**TASK ITEM**
One range is to be output from the listing below, exactly as written: the line with "8 or higher." to the line with "for Java Developers.", both kept.

**RECORDS FOR THE EXERCISE**
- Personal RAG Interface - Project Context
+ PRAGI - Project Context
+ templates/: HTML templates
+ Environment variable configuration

---

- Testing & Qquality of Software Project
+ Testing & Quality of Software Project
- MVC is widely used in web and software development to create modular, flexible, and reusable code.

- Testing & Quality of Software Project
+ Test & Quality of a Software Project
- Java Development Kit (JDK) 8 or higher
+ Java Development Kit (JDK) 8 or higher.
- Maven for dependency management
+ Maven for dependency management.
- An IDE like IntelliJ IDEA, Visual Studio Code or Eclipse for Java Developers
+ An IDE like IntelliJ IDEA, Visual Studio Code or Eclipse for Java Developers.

==

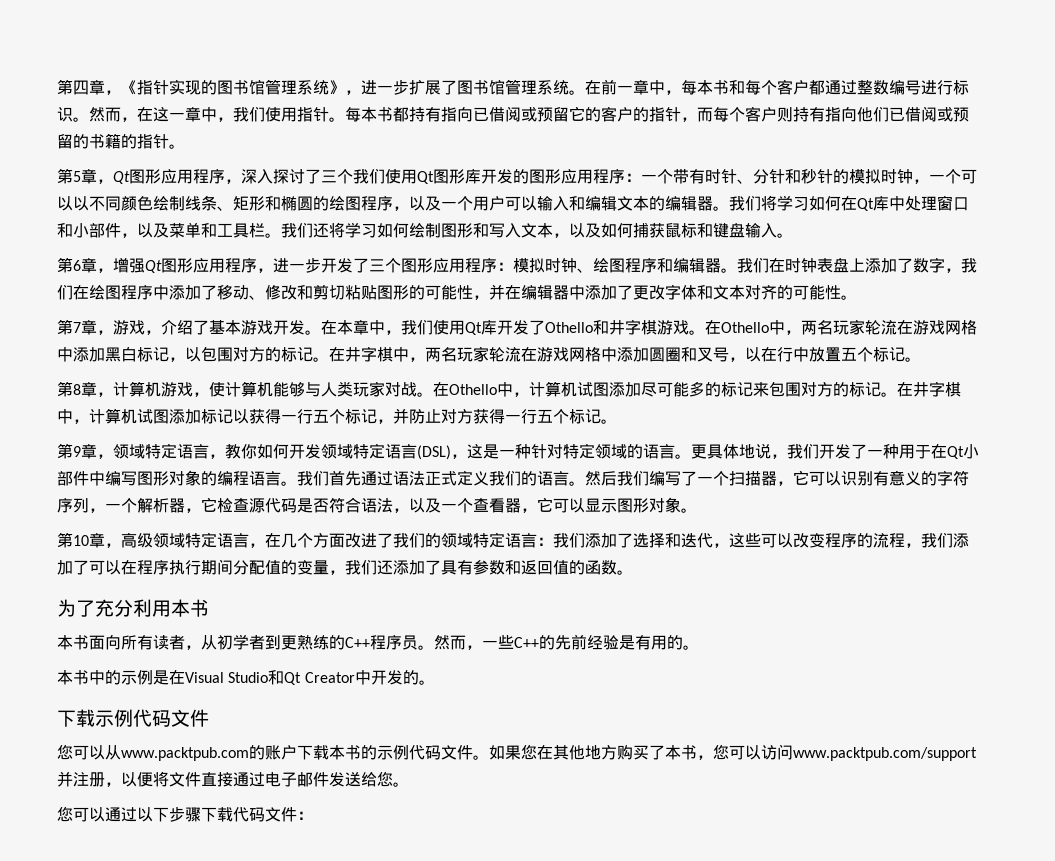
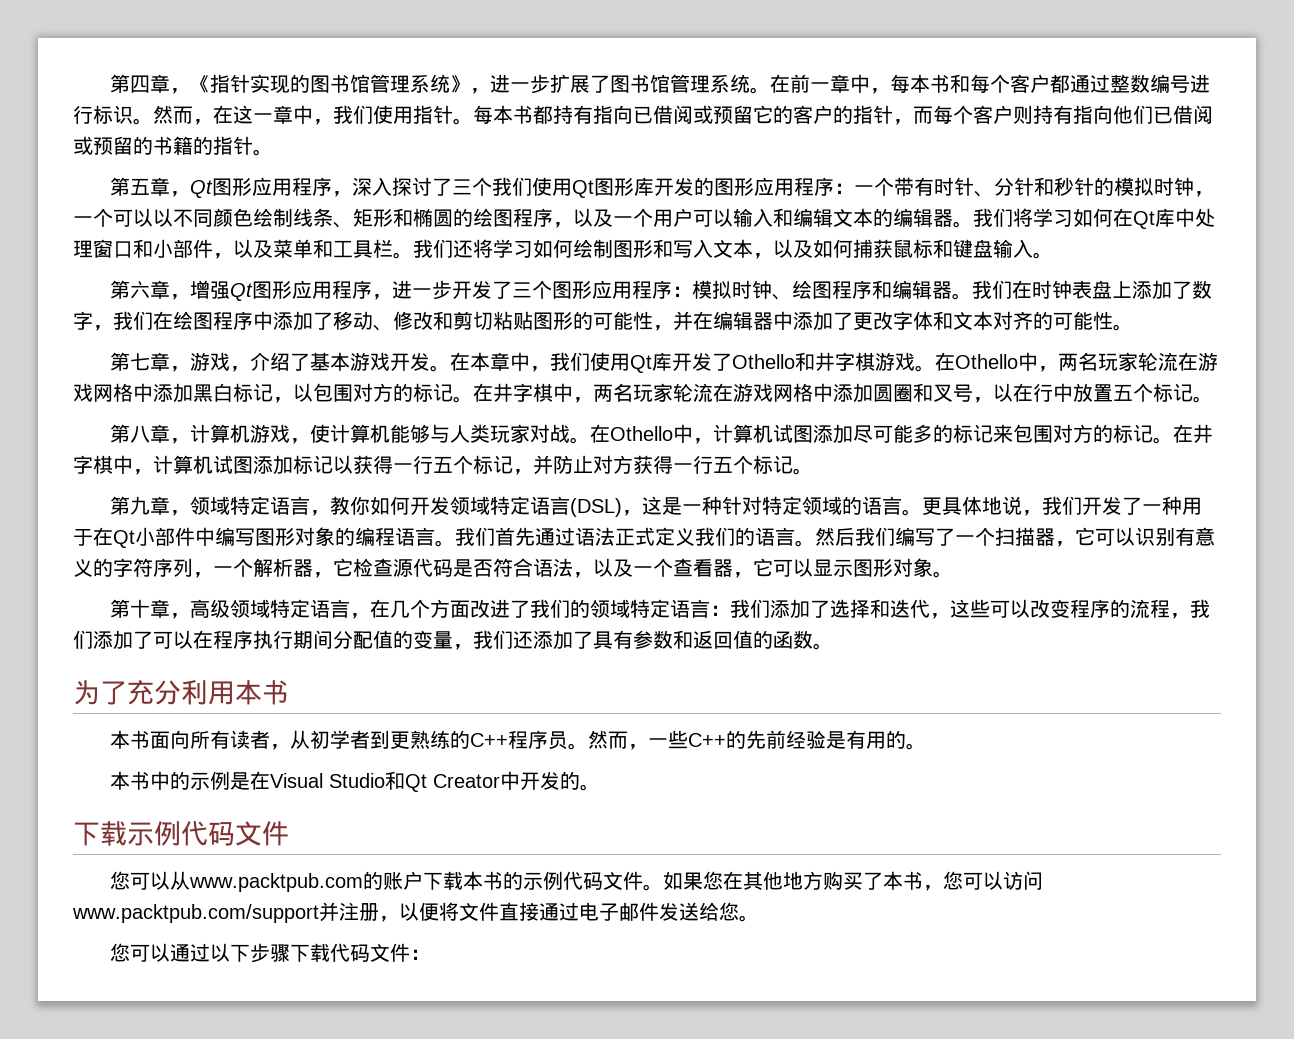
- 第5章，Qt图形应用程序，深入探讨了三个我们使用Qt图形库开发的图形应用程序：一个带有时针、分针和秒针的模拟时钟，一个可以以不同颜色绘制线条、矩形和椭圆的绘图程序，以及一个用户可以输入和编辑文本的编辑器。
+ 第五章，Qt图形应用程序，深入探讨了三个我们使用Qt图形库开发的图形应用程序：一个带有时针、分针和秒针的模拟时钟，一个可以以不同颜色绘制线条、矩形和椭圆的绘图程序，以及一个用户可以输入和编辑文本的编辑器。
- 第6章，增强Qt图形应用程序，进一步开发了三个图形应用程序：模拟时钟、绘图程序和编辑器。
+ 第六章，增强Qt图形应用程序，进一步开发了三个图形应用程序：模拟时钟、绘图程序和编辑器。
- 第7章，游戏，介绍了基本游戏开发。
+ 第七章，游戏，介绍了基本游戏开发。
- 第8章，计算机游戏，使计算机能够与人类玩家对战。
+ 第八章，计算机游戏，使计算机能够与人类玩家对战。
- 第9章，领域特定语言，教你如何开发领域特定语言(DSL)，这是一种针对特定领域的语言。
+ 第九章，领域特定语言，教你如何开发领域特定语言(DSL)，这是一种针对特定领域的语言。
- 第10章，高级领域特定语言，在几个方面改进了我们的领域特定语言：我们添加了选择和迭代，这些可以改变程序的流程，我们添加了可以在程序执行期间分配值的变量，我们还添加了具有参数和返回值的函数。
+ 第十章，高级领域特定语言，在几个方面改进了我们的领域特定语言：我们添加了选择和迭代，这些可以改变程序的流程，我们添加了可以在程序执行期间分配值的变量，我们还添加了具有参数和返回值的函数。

**SOLUTION FOR THIS PROBLEM**
+ Java Development Kit (JDK) 8 or higher.
- Maven for dependency management
+ Maven for dependency management.
- An IDE like IntelliJ IDEA, Visual Studio Code or Eclipse for Java Developers
+ An IDE like IntelliJ IDEA, Visual Studio Code or Eclipse for Java Developers.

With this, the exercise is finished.